Federico di Sanseverino (died 1516) was an Italian Roman Catholic cardinal of the 16th century.

Biography

Federico di Sanseverino was born in Naples in 1475 or 1477. He was the son of Roberto Sanseverino d'Aragona, a general of the papal army, and his second wife Elisabetta da Montefeltro. 

Early in his career, he was a cleric in Milan before becoming a protonotary apostolic. On 5 November 1481 he became the apostolic administrator of the see of Maillezais and occupied that post until 1508. Around 1492, he became provost of the church of Santa Maria in Crescenzago.
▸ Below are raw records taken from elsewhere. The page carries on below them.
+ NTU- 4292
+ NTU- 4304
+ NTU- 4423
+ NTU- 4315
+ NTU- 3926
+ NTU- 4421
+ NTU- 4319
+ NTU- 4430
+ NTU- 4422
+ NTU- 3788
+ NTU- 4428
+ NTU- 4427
He was the apostolic administrator of the see of Novara from 30 May 1505 until 24 October 1511.

In the consistory of 9 March 1489, Pope Innocent VIII made him a cardinal deacon in pectore. Because of his youth, his creation was not published during the lifetime of Innocent VIII. During the sede vacante following the death of Innocent VIII, Cardinal Ascanio Sforza convinced the College of Cardinals to publish Sanseverino's creation on 26 July 1492, and he received the deaconry of San Teodoro. He was therefore able to participate in the papal conclave of 1492 that elected Pope Alexander VI.
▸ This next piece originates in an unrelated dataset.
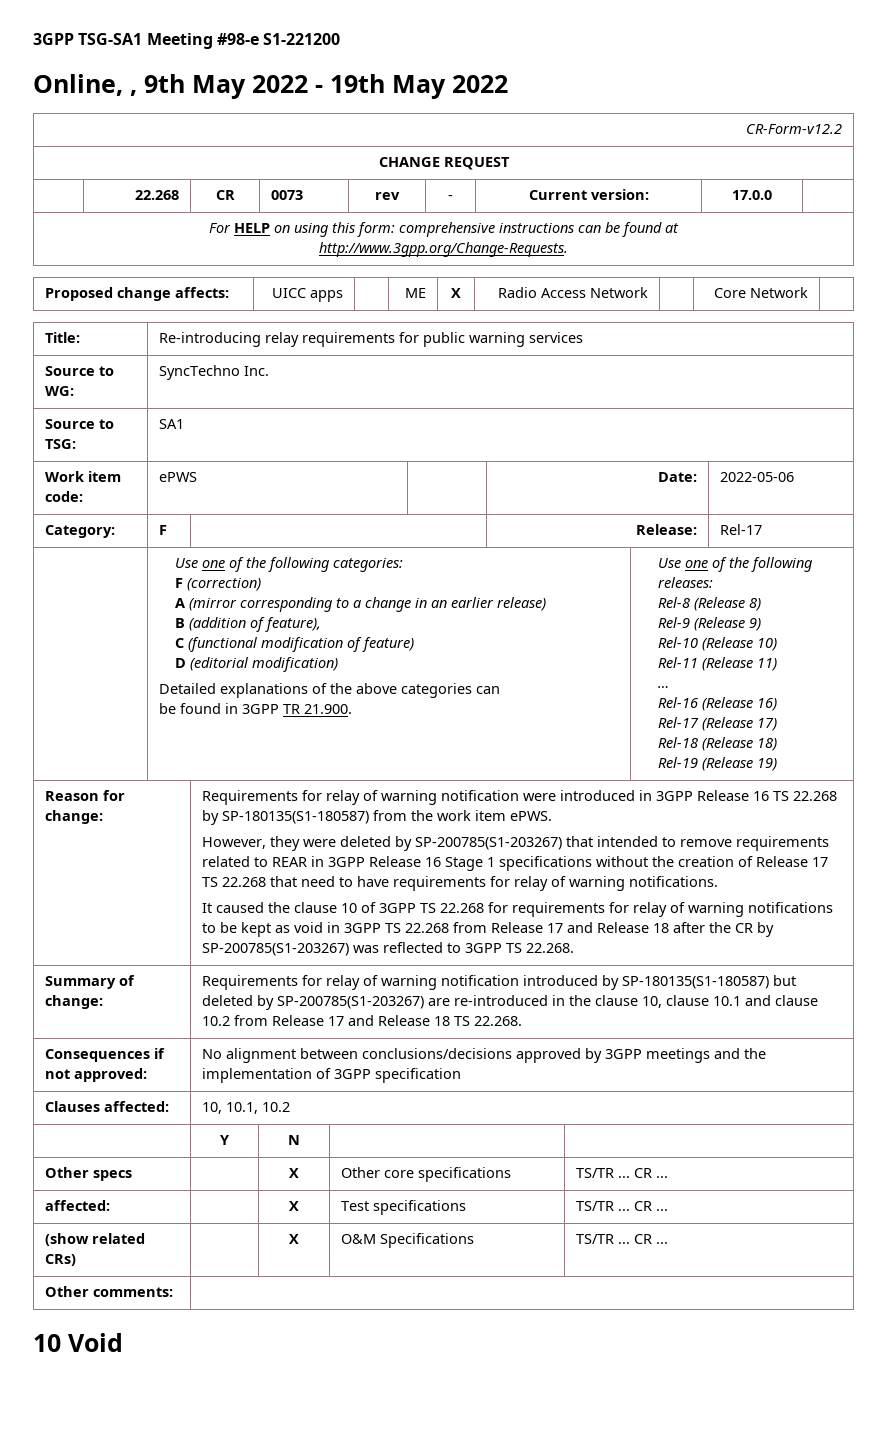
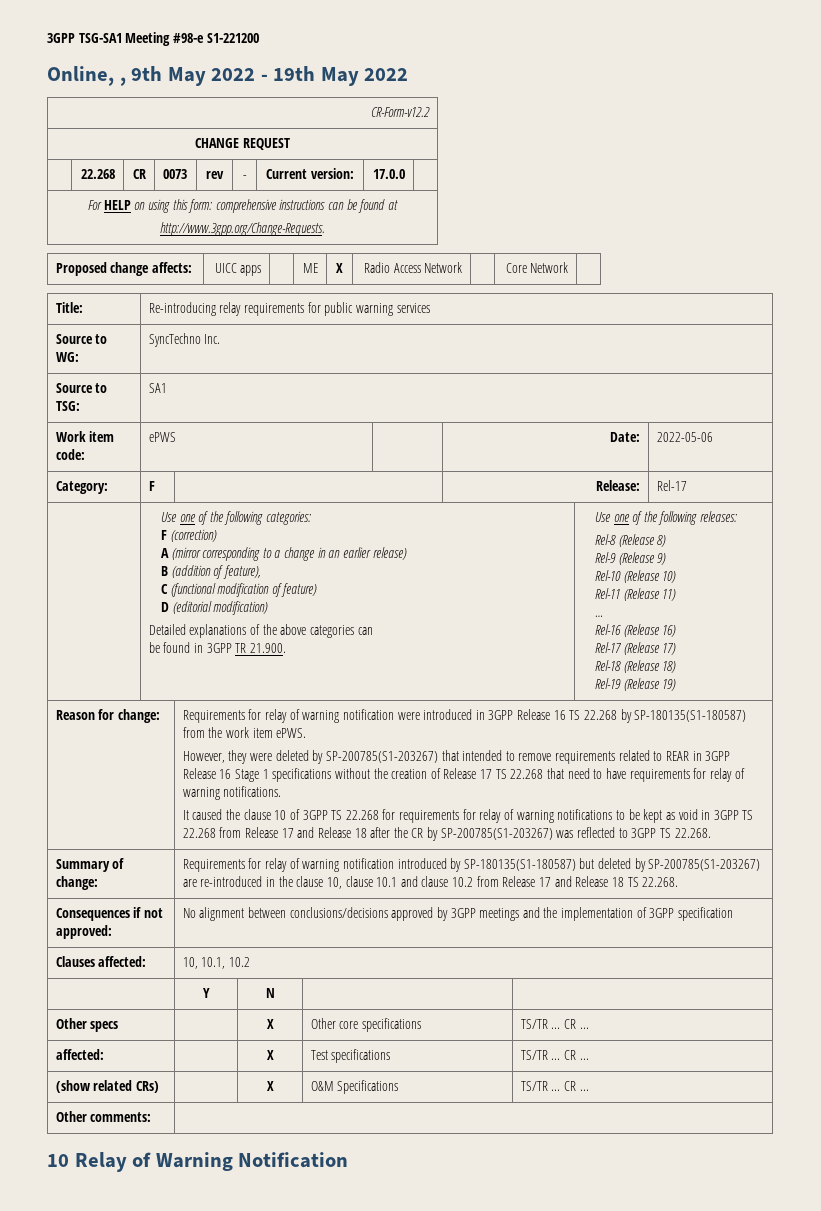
- 10 Void
+ 10 Relay of Warning Notification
In November 1494, the new pope sent Cardinal Sanseverino as papal legate to Charles VIII of France in Siena. He returned quickly to Rome, where his loyalty was suspected by the pope. In order to frighten the rebels of Ostia, Cardinal Sanseverino and Cardinal Bernardino Lunati were arrested following the consistory of 10 December 1494, and held in the Apostolic Palace until 19 December 1494. He was then sent again as legate to Charles VIII; he subsequently accompanied the French king on his entrance to Rome on 31 December 1494. He traveled with the pope to Orvieto on 27 May 1495 and returned to Rome with the pontiff on 27 June.

On 8 February 1496 he became apostolic administrator of the see of Thérouanne, occupying this post until 12 November 1498. On 1 July 1497 he became apostolic administrator of the see of Vienne and held this office until 26 January 1515. On 3 August 1499 he left, with the pope's permission, for Milan to join Cardinal Ascanio Sforza.

He participated in the papal conclave of September 1503 that elected Pope Pius III. He also participated in the papal conclave of October 1503 that elected Pope Julius II.

On 24 May 1504 Pope Julius II named him papal legate to the Patrimonium Sancti Petri. He became apostolic administrator of the see of Novara on 30 May 1505. On 1 May 1510 he opted for the deaconry of Sant'Angelo in Pescheria, while continuing to hold the deaconry of San Teodoro in commendam.

After the pope threatened to imprison Cardinal Sanseverino in the Castel Sant'Angelo in June 1510, the cardinal joined the pope's enemies. In October 1510, he sought refuge, with another four cardinals, in the camp of the French army and went to Milan. There, on 16 May 1511, he was one of the signatories of a document calling a council in Pisa for 1 September 1511. He did not attend this council after the pope threatened him with excommunication. He was present with the French forces at the Battle of Ravenna (1512); Louis XII of France planned to make Cardinal Sanseverino governor of the Papal States after deposing the pope, but this never came to pass.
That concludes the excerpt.